■ STORED DATA ■
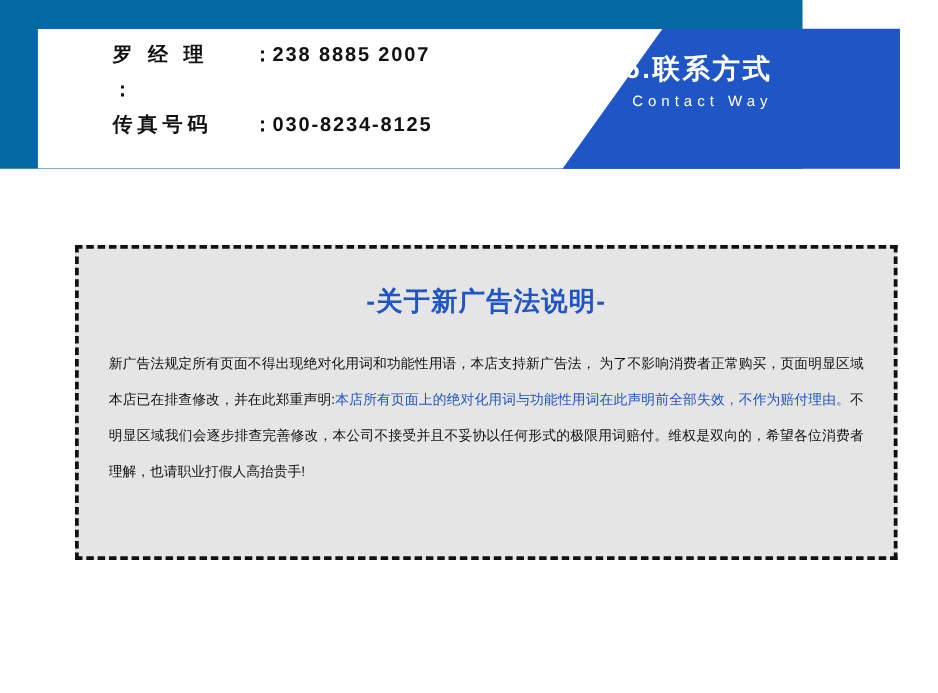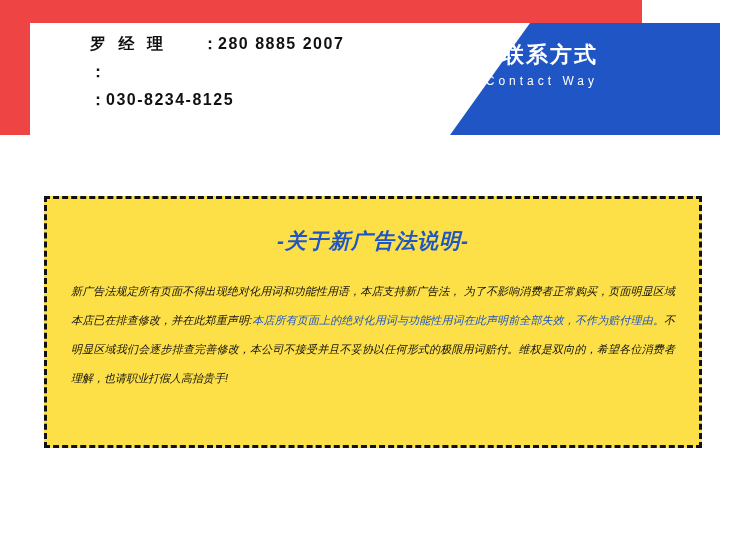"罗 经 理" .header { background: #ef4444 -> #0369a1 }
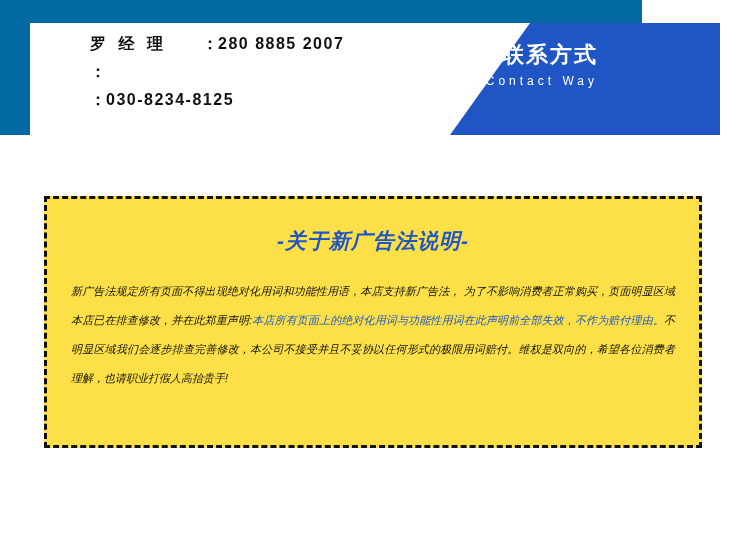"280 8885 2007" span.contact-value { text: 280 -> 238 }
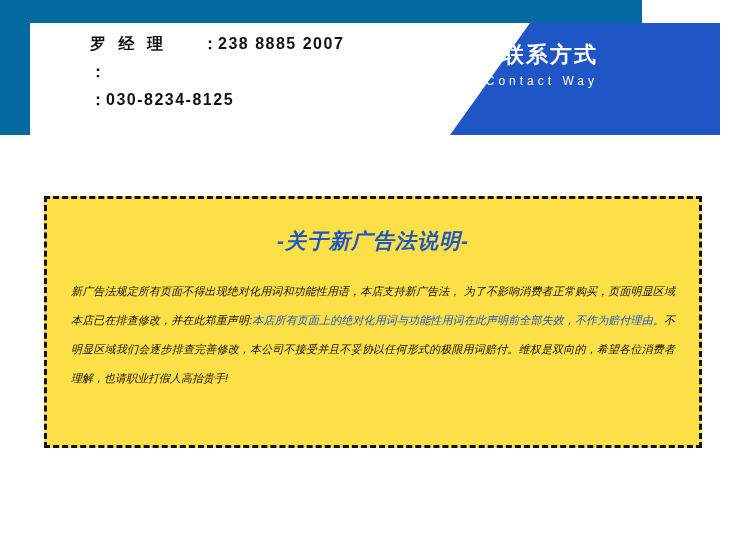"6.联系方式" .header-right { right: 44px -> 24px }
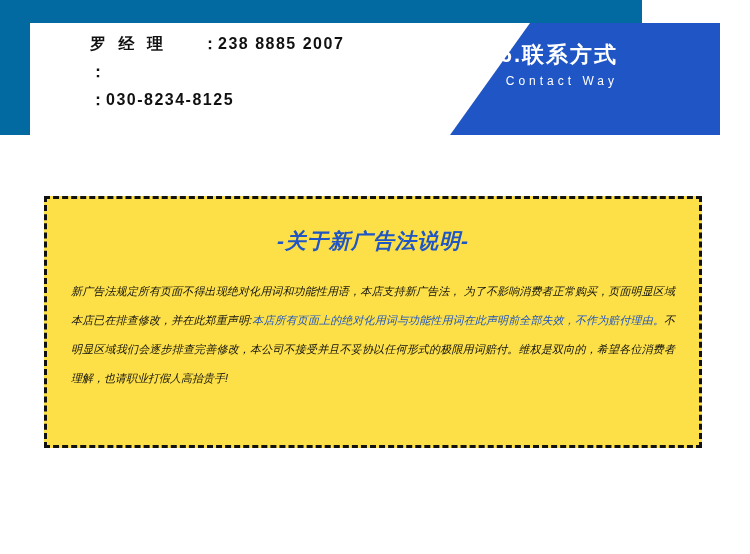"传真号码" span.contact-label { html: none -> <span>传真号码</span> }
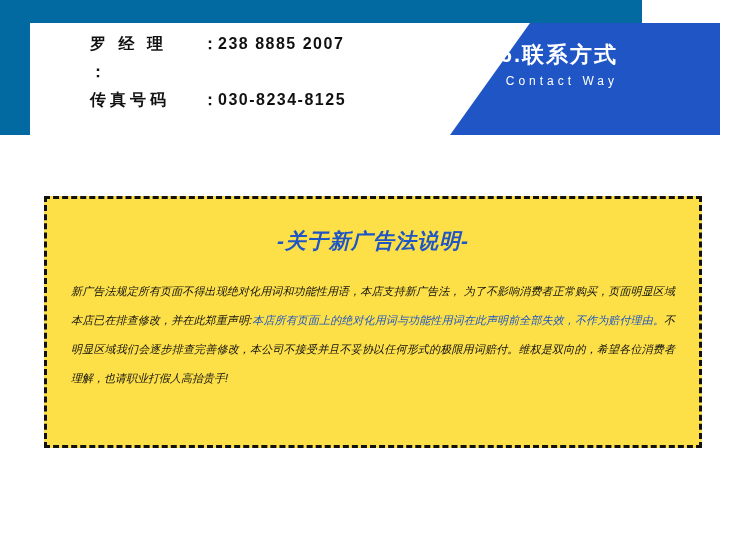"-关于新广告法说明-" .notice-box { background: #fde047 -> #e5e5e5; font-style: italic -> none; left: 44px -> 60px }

---

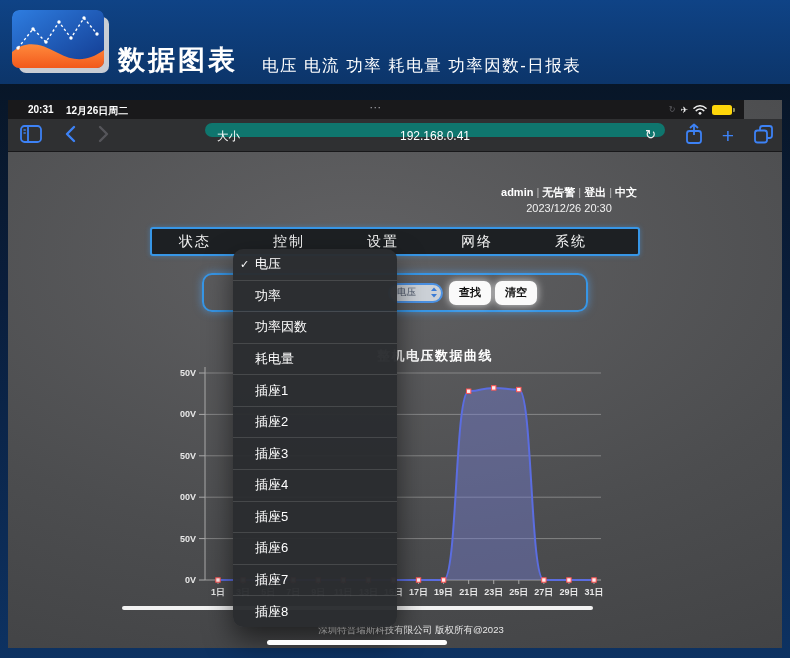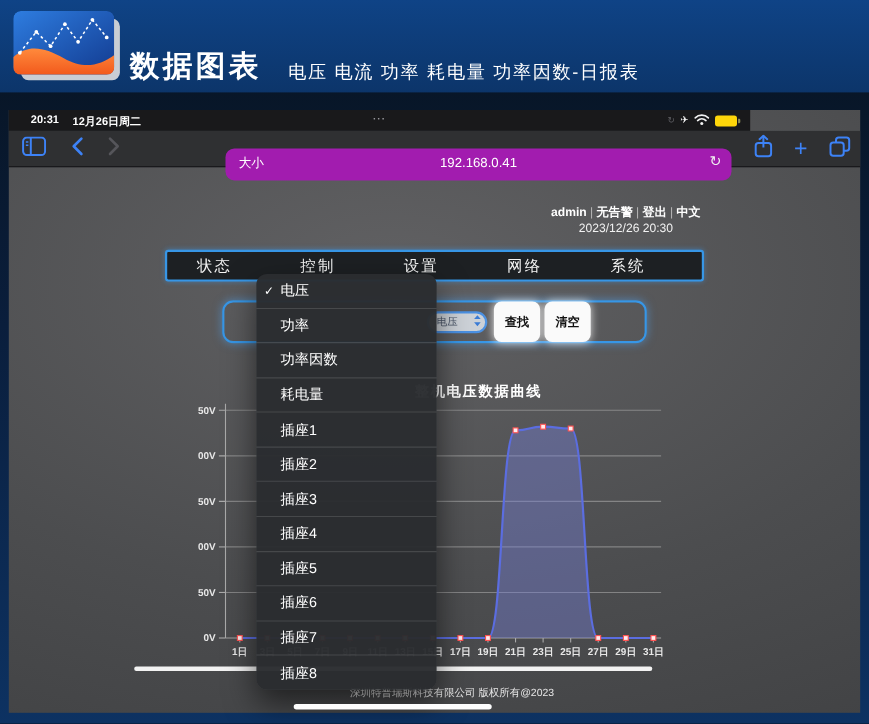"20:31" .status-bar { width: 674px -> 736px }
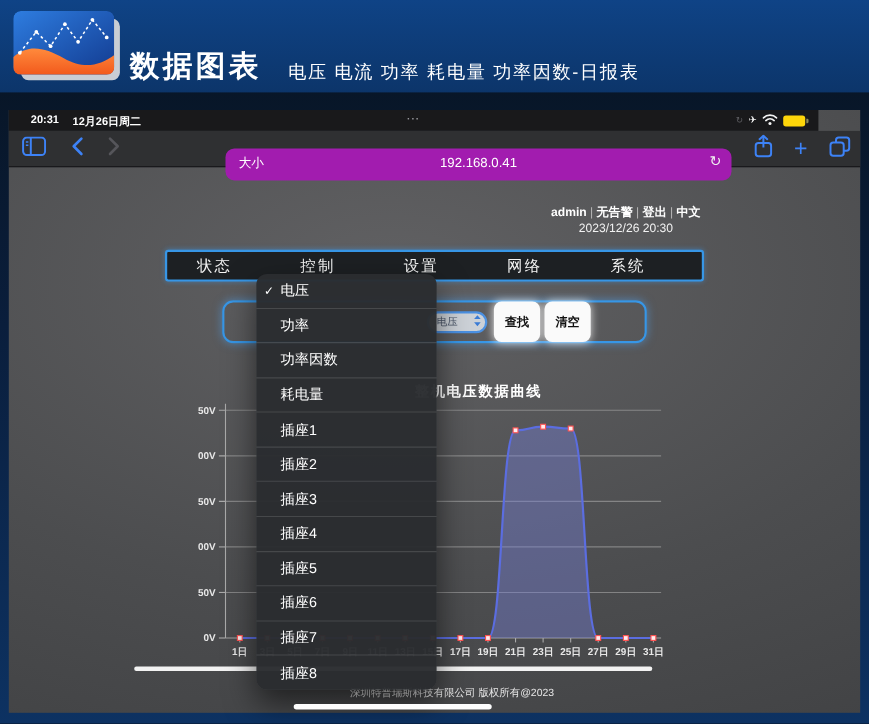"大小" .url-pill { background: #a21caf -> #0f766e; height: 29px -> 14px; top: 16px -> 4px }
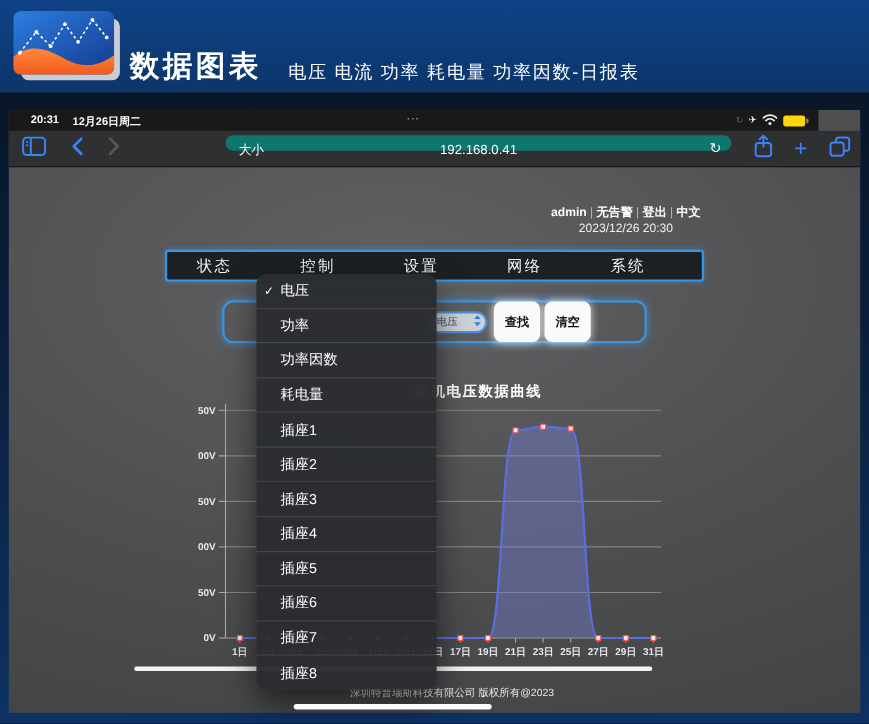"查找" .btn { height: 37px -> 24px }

■ TASK STATEMENT ■
Would you copy the lines above exactly, starting with the one that has "text: 280 ->" and ending with the one that has "background: #fde047 ->", both included, without the pictures?

■ RESPONSE BELOW ■
"280 8885 2007" span.contact-value { text: 280 -> 238 }
"6.联系方式" .header-right { right: 44px -> 24px }
"传真号码" span.contact-label { html: none -> <span>传真号码</span> }
"-关于新广告法说明-" .notice-box { background: #fde047 -> #e5e5e5; font-style: italic -> none; left: 44px -> 60px }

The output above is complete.